Balochistan: elections a recipe for improvement?
The Human Rights Commission of Pakistan’s (HRCP’s) 2012 Fact-Finding Report on Balochistan reveals many festering wounds inflicting the province. Things are so bad that any hope that one could muster the courage to entertain is hurriedly shunted from the mind by the realisation that neither the provincial nor federal government calls the shots there.
According to the HRCP report, the state of affairs since it started gathering facts in 2005 has worsened, with no sign of the authorities being able to stem the rot. Even the Supreme Court’s ongoing hearings on the law and order situation, with special emphasis on the cases of missing persons, have failed to move the authorities to arrest the culprits who are in some instances known to be personnel of the Frontier Corps or the intelligence agencies.
Instead, the government has been throwing accolades the Frontier Corps’ way. Coinciding with the release of the HRCP report was the International Day of Missing Persons on August 30. Since 2010, 400 people have been disappeared. The bodies of most of these people are later found dumped throughout the province.

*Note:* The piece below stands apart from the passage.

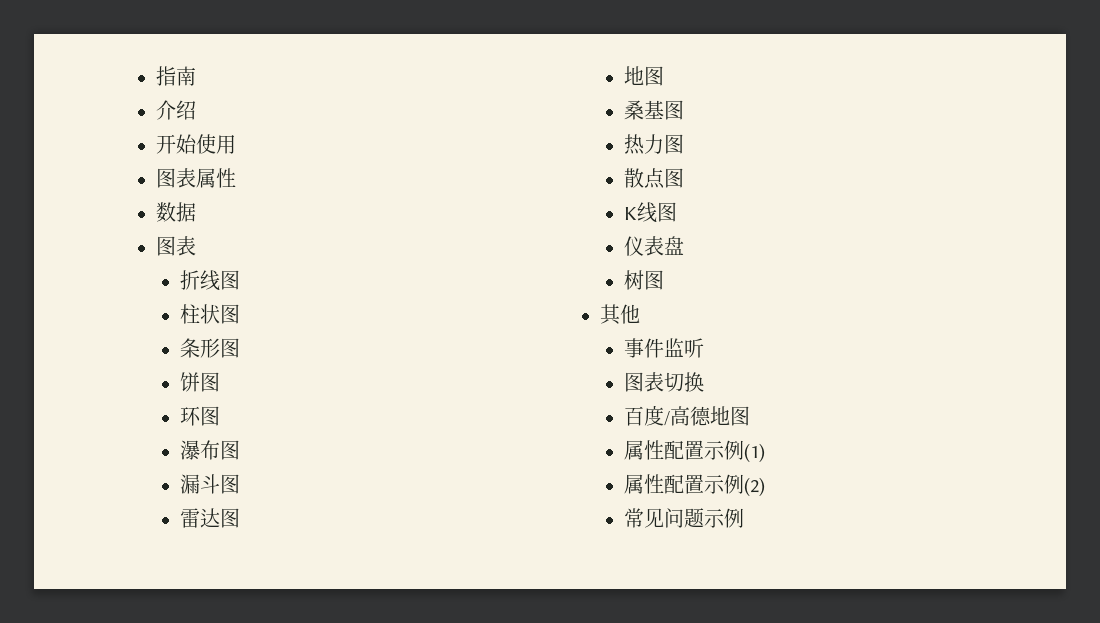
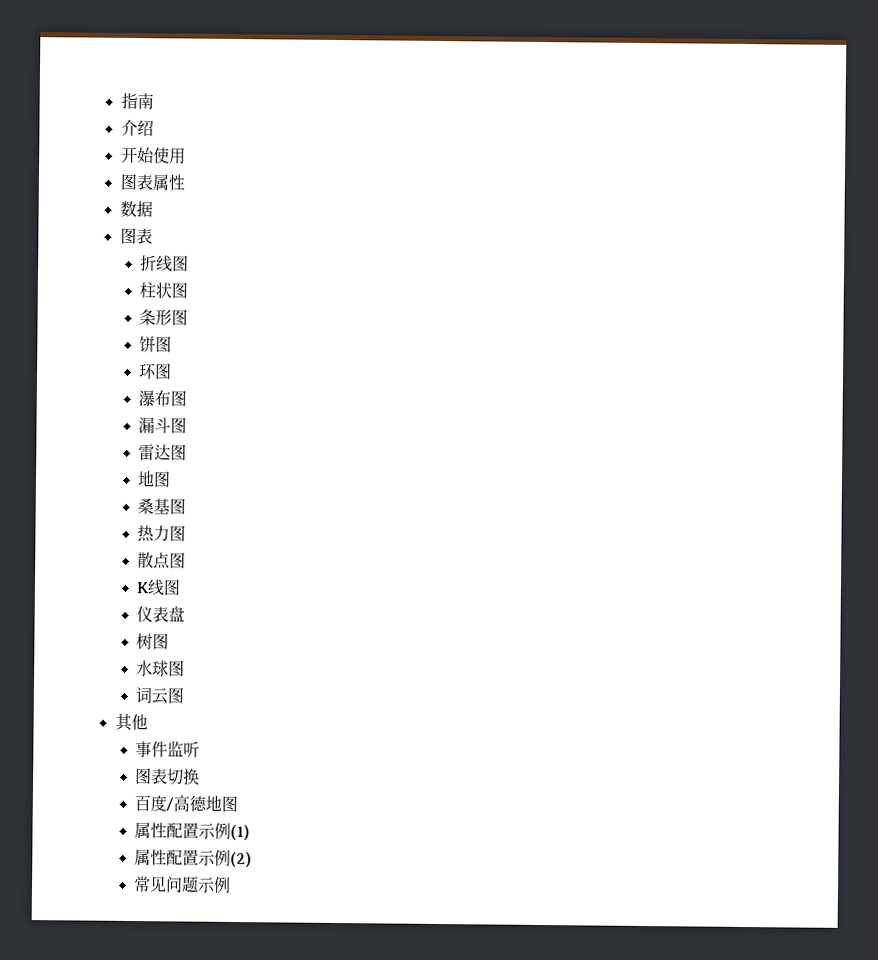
(665, 280) none -> [136,660,186,677] [135,687,185,705] // 水球图 // 词云图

Those killed come from Baloch nationalist ranks, but the mayhem is added to by victims from targeted groups such as Shias, Hindus, and settlers. On August 30, three people including an additional session’s judge were gunned down in Quetta. The judge happened to be a Shia. The target killing of Shias of the Hazara community by the fanatics of the Lashkar-e-Jhangvi (LeJ), who openly admit their crime, has become a routine. One hopes the arrest of Malik Ishaq, the head of LeJ, would be aimed at finally dismantling his organisation.

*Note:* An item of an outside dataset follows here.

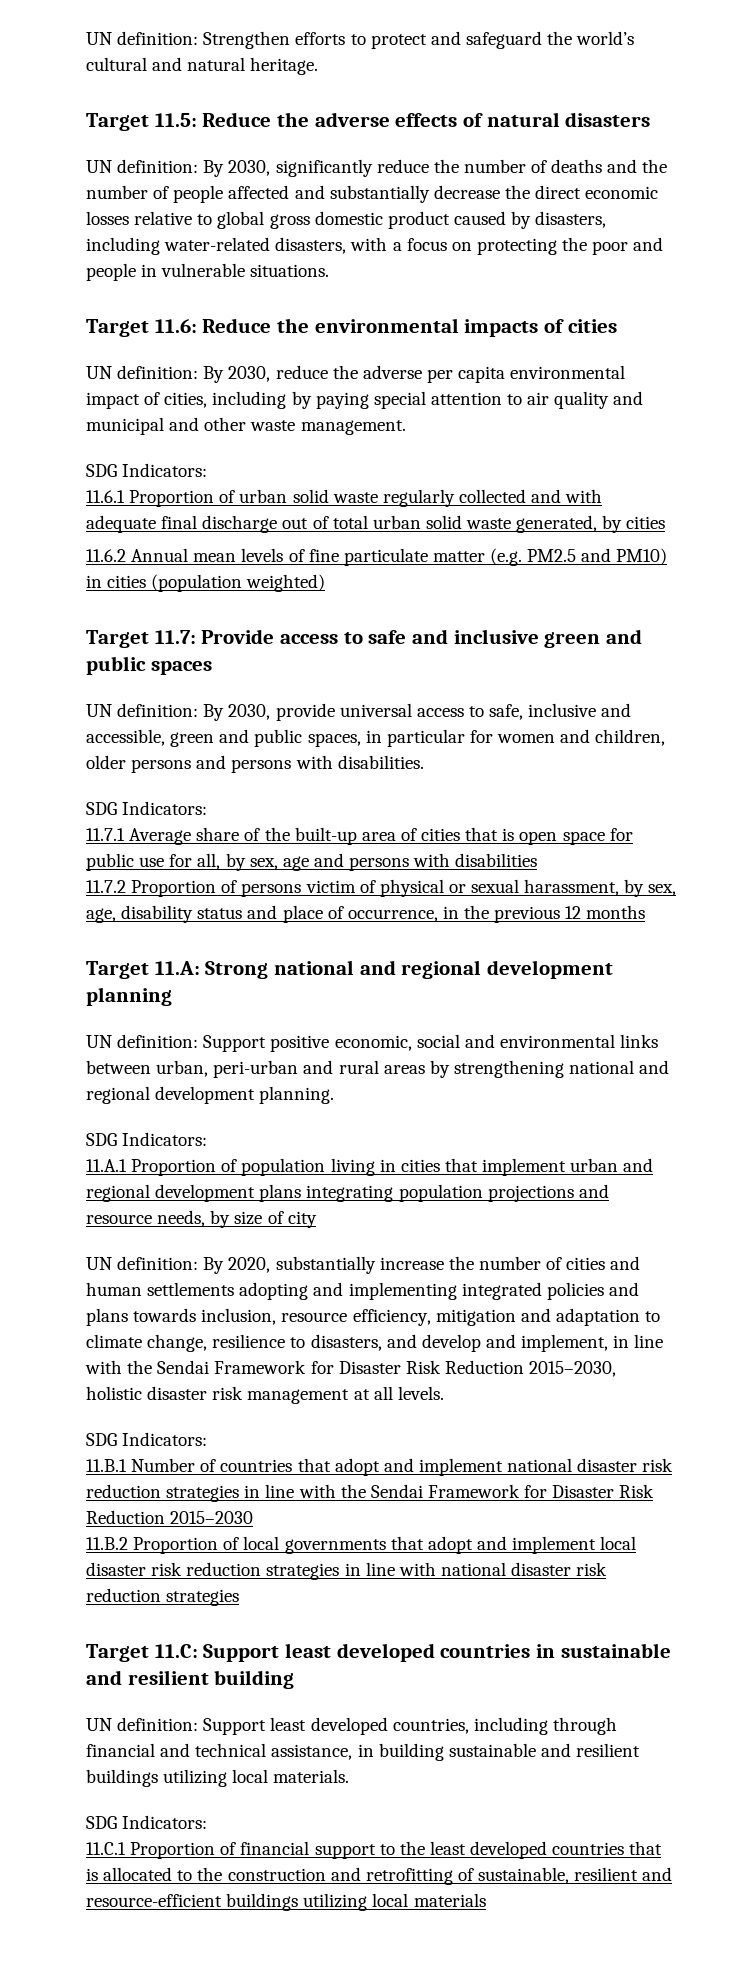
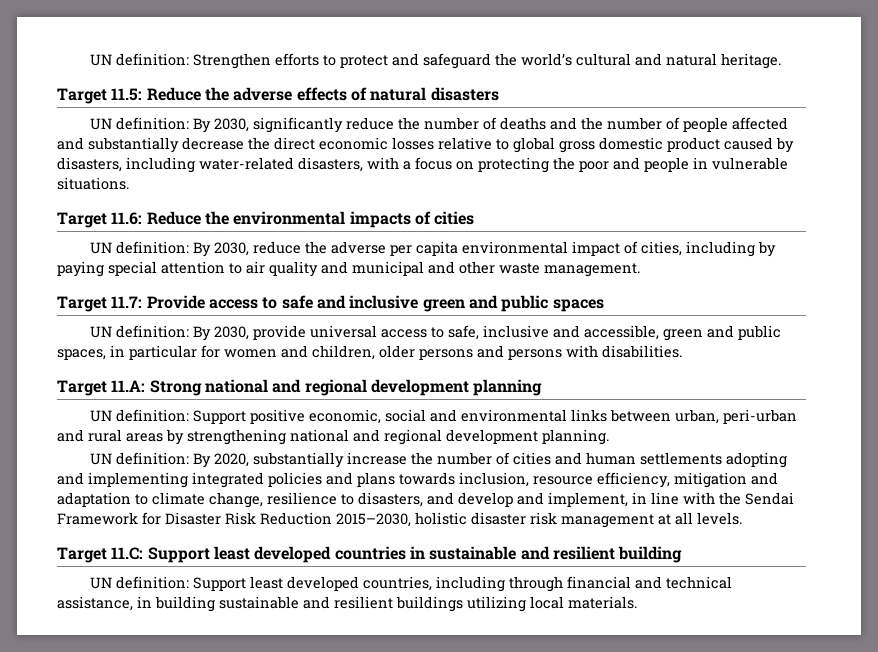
[86,463,208,477] [86,489,603,507] [86,515,666,533] [86,548,668,566] [86,574,326,592] // SDG Indicators: // 11.6.1 Proportion of urban solid waste regularly collected and with adequate final discharge out of total urban solid waste generated, by cities // 11.6.2 Annual mean levels of fine particulate matter (e.g. PM2.5 and PM10) in cities (population weighted) -> (640, 270) none
[86,801,208,815] [86,827,633,845] [86,853,538,871] [86,879,677,897] [86,905,646,923] // SDG Indicators: // 11.7.1 Average share of the built-up area of cities that is open space for public use for all, by sex, age and persons with disabilities // 11.7.2 Proportion of persons victim of physical or sexual harassment, by sex, age, disability status and place of occurrence, in the previous 12 months -> (682, 351) none
[86,1132,208,1146] [86,1158,654,1176] [86,1184,609,1202] [86,1210,317,1228] // SDG Indicators: // 11.A.1 Proportion of population living in cities that implement urban and regional development plans integrating population projections and resource needs, by size of city -> (609, 437) none
[86,1432,208,1446] [86,1458,674,1476] [86,1484,655,1502] [86,1510,254,1524] [86,1536,637,1554] [86,1562,608,1580] [86,1588,240,1606] // SDG Indicators: // 11.B.1 Number of countries that adopt and implement national disaster risk reduction strategies in line with the Sendai Framework for Disaster Risk Reduction 2015–2030 // 11.B.2 Proportion of local governments that adopt and implement local disaster risk reduction strategies in line with national disaster risk reduction strategies -> (742, 518) none
[86,1815,208,1829] [86,1841,663,1859] [86,1867,673,1885] [86,1893,486,1911] // SDG Indicators: // 11.C.1 Proportion of financial support to the least developed countries that is allocated to the construction and retrofitting of sustainable, resilient and resource-efficient buildings utilizing local materials -> (637, 602) none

Seemingly, the hearings of the Supreme Court on the law and order situation have relatively improved the situation, but whether this will endure is uncertain. In any case, this is scant comfort for the victims of the chaos in the absence of the authorities’ will to assert their rule in the province rather than leave matters in the hands of the Frontier Corps, military, and intelligence agencies. The faint hope, as some Baloch nationalists call it, lies in the upcoming elections, if they are free and fair and not rigged.

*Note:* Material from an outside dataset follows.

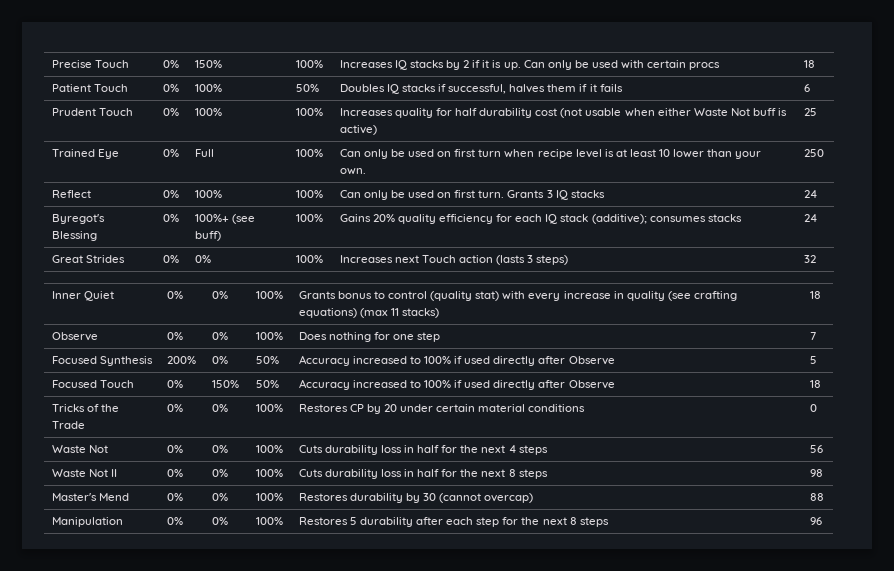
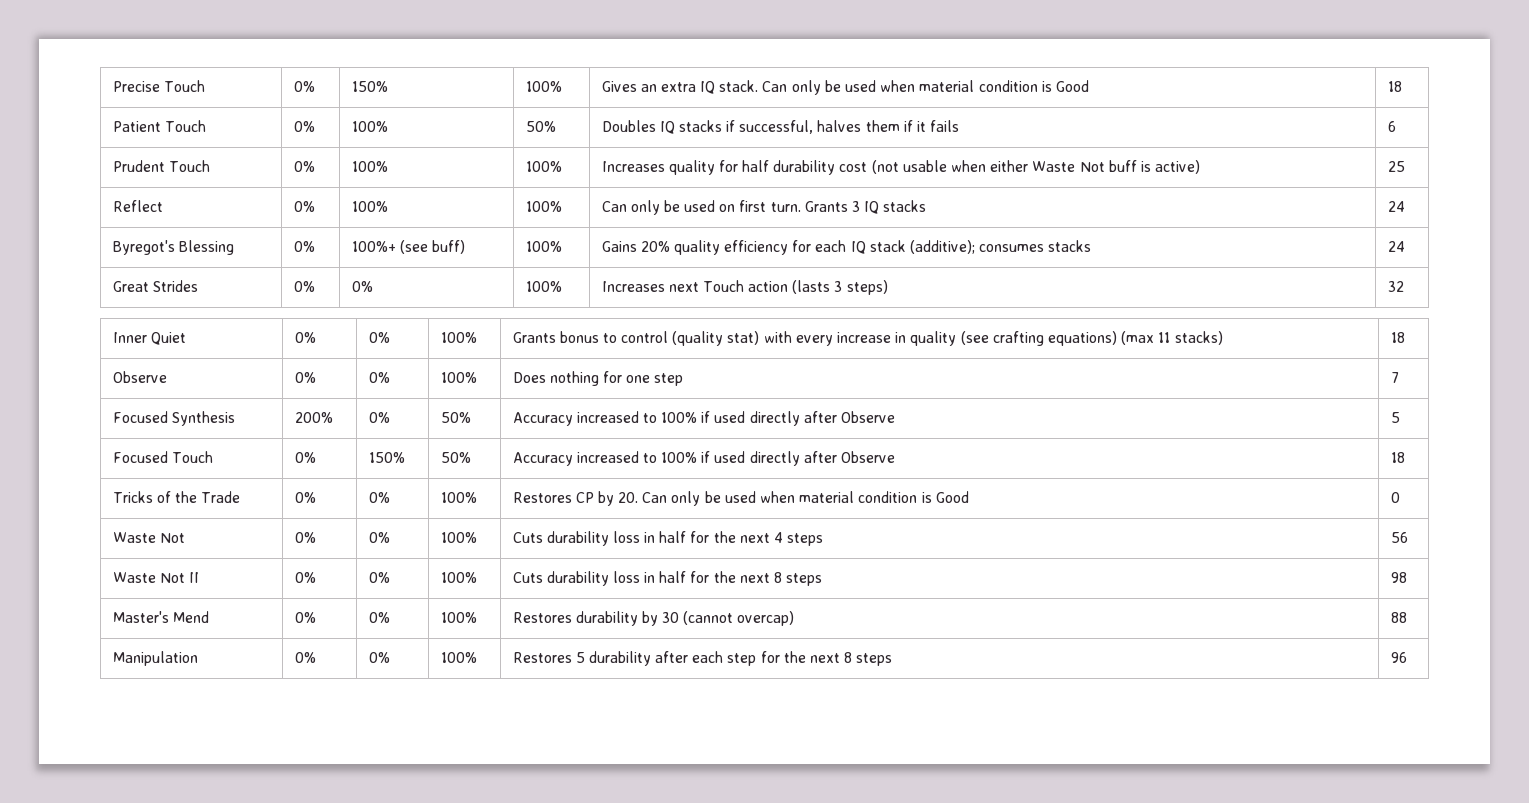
[339,60,721,70] Increases IQ stacks by 2 if it is up. Can only be used with certain procs -> [601,80,1089,95] Gives an extra IQ stack. Can only be used when material condition is Good
[51,149,119,159] [162,149,179,157] [194,149,214,157] [295,149,323,157] [339,149,762,159] [339,168,366,175] [803,149,824,157] // Trained Eye | 0% | Full | 100% | Can only be used on first turn when recipe level is at least 10 lower than your own. | 250 -> (1405, 166) none
[384,404,586,412] 20 under certain material conditions -> [618,491,969,506] 20. Can only be used when material condition is Good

A clean election is the only recipe at present for some improvement as it could pave the way for a truly representative government instead of the farce that passes for the Balochistan government today, with an ‘absent’ Chief Minister and all but one member of the provincial Assembly on the treasury benches, the majority of them enjoying the perks and privileges, legal and illegal, of ministerial office.